The Kalachakra Tantra
The word Kalachakra means “Cycle of Time”. The Kalachakra Tantra is a profound Buddhist system of teaching and practise which encompasses three aspects:
- Outer Kalachakra: The external environment, the universe and its cycles of arising and disintegrating. Our world system and its cycles of sun, living in the universe, and the cycle of death and birth and internal flows of breath and energy.
- Inner Kalachakra: The sentient beings living in the universe, and the cycles of death and birth and internal flows of breath and energy;
- Alternative Kalachakra: The practice of purification undertaken by an individual so that ordinary death, birth, and manifestation on both an individual and universal level, which are usually uncontrollably subject to the passage of time, become purified into the fully Enlightened state of complete Buddhahood.
The Kalachakra Tantra has particular relevance for our world system.

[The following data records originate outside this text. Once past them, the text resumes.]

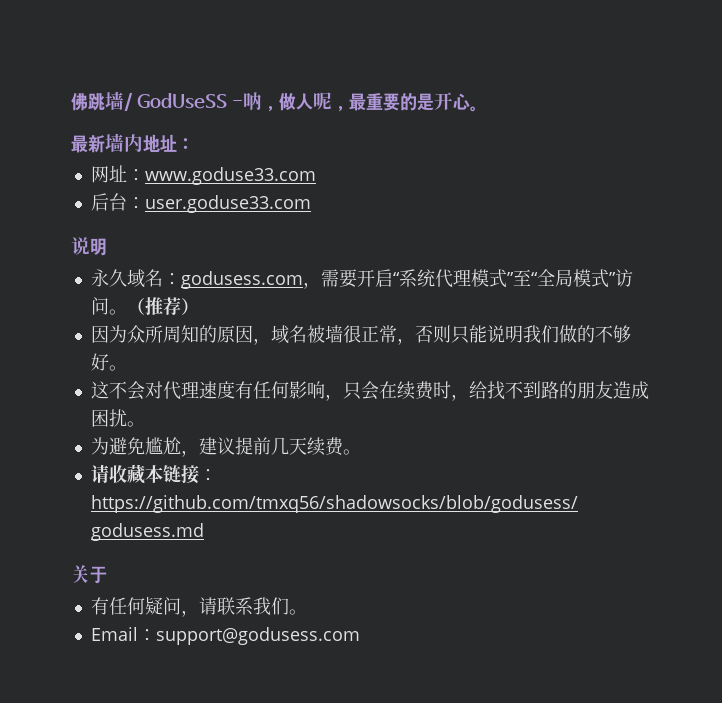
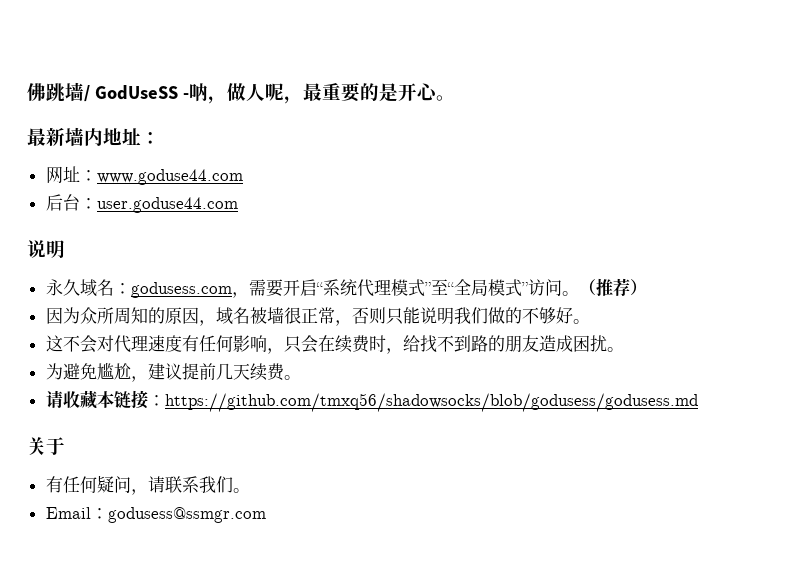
- 网址：www.goduse33.com
+ 网址：www.goduse44.com
- 后台：user.goduse33.com
+ 后台：user.goduse44.com
- Email：support@godusess.com
+ Email：godusess@ssmgr.com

The Tantra was taught by the Buddha in India two and half thousand years ago at the request of the King of Shambala. Shambala is a place variously viewed as having been an actual historical kingdom which existed beyond the Himalaya, or as a pure land existing on another planet not generally accessible but nonetheless strongly connected to our world. Predictions concerning Shambala have particular relevance to world events of today, being especially concerned with peace on this planet, and can also be compared with the predictive literature of other religions.

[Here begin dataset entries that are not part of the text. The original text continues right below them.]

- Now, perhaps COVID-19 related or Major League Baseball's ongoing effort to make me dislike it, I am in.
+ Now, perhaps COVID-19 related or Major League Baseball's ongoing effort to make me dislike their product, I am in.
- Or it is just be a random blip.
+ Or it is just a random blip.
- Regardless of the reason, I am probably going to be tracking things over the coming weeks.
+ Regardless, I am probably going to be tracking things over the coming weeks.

All Buddhist teachings are based on the Four Noble Truths: The recognition that every sentient being experiences suffering; the understanding of the causes of this suffering; the recognition that if the causes are removed there will be an end to the suffering; and the practical methods by which to achieve Liberation from suffering, or full Enlightenment or Buddhahood. Within the Buddhist Tantras, the practice of Highest Yoga Tantra leads to perfect Buddhahood. The Kalachakra Tantra is a Highest Yoga Tantra, and such can be said to epitomize the apex of Buddhist Teachings. Only in Tibet were the Highest Yoga Tantras preserved and practised as a living tradition after the decline of Buddhism in its native land of India.